Association of Genetic Liability to Allergic Diseases with Overall and Early-Onset Colorectal Cancer Risk: A Mendelian Randomization Study
- PMID: 39982694
- PMCID: PMC12046324
- DOI: 10.1158/1055-9965.EPI-24-0970
Association of Genetic Liability to Allergic Diseases with Overall and Early-Onset Colorectal Cancer Risk: A Mendelian Randomization Study
Abstract
Background: The tumor immunosurveillance theory supports that allergic conditions could decrease cancer risk. However, observational evidence yielded inconsistent results for the association between allergic diseases and colorectal cancer risk. We used Mendelian randomization (MR) to examine potential causal associations of allergies with the risk of overall and early-onset colorectal cancer.

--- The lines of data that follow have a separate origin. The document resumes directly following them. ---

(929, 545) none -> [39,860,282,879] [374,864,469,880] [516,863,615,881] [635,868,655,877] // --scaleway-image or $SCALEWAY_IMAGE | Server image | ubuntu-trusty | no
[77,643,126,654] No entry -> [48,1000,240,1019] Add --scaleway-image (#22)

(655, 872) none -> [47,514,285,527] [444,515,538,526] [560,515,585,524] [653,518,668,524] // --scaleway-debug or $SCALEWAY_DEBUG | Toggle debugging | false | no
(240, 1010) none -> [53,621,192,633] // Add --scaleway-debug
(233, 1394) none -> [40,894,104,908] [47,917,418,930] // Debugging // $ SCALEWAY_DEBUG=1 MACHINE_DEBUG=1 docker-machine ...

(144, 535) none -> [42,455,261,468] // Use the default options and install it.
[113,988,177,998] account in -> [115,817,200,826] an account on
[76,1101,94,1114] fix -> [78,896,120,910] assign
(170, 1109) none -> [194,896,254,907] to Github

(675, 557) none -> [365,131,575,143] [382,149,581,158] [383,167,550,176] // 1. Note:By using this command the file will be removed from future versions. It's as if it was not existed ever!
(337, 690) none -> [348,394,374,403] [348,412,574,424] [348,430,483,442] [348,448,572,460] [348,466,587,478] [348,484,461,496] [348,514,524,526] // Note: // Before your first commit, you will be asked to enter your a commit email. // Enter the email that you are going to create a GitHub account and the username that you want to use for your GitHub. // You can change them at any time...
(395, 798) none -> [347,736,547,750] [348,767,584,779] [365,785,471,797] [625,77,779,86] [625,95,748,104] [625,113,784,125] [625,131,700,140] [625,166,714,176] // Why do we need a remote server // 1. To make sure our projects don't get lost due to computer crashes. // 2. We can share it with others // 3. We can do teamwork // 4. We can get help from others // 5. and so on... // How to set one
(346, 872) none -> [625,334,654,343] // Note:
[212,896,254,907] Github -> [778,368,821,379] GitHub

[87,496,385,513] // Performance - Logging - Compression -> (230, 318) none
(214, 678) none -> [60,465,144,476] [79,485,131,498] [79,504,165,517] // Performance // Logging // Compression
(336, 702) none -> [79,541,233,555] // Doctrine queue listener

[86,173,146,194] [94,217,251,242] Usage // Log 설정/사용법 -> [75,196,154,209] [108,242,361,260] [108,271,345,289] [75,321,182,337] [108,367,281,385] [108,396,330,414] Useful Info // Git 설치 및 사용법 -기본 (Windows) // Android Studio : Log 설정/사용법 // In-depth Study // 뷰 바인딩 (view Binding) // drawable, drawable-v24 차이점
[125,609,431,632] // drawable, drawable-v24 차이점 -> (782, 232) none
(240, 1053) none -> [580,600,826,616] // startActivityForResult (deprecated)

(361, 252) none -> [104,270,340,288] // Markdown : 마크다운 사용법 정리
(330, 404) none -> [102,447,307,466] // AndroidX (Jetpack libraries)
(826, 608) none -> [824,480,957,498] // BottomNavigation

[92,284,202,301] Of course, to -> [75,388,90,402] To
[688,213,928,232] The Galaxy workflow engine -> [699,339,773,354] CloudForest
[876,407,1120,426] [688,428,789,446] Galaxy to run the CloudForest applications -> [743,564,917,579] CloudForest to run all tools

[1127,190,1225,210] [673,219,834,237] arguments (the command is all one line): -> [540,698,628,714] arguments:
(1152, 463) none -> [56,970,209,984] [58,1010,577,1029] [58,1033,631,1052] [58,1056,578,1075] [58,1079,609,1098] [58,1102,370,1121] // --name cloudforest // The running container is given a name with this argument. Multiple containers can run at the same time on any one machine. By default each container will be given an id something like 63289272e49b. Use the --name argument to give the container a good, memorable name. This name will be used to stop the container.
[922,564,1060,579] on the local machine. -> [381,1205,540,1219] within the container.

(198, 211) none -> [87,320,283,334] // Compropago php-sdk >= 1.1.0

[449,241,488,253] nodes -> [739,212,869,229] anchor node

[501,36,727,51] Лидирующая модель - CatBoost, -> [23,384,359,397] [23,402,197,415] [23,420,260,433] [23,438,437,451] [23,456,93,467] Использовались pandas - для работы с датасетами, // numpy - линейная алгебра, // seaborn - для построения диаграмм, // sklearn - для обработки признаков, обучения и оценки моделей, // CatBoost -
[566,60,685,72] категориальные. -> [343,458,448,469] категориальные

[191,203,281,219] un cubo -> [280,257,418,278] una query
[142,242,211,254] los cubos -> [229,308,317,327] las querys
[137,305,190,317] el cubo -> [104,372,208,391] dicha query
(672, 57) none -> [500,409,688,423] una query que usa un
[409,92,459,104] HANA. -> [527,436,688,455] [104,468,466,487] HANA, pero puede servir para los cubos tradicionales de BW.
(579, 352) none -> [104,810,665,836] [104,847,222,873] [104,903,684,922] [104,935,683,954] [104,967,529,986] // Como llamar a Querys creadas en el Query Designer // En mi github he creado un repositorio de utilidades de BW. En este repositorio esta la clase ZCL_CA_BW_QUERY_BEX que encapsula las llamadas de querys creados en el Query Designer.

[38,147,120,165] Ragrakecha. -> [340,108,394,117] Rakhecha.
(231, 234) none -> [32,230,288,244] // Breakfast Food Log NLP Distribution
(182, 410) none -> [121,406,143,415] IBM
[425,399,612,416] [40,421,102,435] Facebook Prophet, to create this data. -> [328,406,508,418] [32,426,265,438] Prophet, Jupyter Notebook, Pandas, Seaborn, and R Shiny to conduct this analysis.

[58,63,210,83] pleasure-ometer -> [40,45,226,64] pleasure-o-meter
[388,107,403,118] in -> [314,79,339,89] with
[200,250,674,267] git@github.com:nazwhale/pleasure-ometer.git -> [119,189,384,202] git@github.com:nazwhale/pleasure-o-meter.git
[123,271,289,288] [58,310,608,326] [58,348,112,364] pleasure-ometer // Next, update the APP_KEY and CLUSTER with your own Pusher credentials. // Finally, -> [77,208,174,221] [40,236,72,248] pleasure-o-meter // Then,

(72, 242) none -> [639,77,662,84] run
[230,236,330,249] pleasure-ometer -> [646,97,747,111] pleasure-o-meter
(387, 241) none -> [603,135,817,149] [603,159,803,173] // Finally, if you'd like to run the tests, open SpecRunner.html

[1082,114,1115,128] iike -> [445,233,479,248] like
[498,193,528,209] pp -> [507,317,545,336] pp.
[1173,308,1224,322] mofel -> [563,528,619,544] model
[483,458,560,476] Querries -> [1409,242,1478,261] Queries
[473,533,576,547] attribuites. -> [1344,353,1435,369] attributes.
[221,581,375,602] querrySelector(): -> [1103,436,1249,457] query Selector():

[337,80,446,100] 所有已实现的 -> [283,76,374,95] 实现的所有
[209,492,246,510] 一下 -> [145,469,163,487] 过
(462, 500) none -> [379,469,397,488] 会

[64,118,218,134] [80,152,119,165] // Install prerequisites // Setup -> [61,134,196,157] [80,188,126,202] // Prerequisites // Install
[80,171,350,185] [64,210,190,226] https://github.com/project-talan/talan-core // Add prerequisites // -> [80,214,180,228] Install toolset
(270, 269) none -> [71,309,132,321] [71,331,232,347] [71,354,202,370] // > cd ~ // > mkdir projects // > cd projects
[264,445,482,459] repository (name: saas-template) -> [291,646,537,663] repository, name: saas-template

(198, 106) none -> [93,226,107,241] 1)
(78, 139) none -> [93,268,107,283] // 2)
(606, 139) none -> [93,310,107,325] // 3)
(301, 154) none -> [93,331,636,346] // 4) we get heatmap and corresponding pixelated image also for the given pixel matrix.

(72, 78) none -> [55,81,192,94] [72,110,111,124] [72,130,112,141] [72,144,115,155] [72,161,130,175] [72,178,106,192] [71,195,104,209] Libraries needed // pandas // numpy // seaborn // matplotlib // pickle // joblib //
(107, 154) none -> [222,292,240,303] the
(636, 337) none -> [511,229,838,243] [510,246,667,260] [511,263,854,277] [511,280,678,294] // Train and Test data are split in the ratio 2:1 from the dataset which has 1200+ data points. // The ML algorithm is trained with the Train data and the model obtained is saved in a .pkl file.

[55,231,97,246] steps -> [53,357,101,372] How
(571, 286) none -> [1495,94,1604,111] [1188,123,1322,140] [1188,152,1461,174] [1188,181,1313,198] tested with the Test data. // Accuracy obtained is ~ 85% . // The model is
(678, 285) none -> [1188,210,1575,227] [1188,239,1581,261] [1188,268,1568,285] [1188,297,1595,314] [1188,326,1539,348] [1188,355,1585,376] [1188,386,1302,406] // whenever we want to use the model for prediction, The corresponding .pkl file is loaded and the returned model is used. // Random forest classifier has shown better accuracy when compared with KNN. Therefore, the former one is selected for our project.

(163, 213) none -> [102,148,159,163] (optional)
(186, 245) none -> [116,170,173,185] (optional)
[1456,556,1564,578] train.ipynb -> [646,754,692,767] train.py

Methods: Genome-wide association study summary statistical data were used to identify genetic variants associated with allergic diseases (Nvariants = 65) and individual allergic conditions (asthma, hay fever/allergic rhinitis, and eczema). Using two-sample MR, we examined these variants in relation to incident overall (Ncases = 52,775 cases) and early-onset colorectal cancer (Ncases = 6,176). The mediating role of white blood cells was examined using multivariable MR.
Results: In inverse-variance-weighted models, genetic liability to allergic diseases was inversely associated with overall {OR per log (odds) = 0.90 [95% confidence interval (CI), 0.85-0.96]; P < 0.01} and early-onset colorectal cancer [OR = 0.83 (95% CI, 0.73-0.95); P = 0.01]. Similar inverse associations were found for hay fever/allergic rhinitis or eczema, whereas no evidence of association was found between liability to asthma-related phenotypes and colorectal cancer risk. Multivariable MR adjustment for eosinophils weakened the inverse associations for liability to allergic diseases for overall [OR = 0.96 (95% CI, 0.89-1.03); P = 0.26] and early-onset colorectal cancer [OR = 0.86 (95% CI, 0.73-1.01); P = 0.06].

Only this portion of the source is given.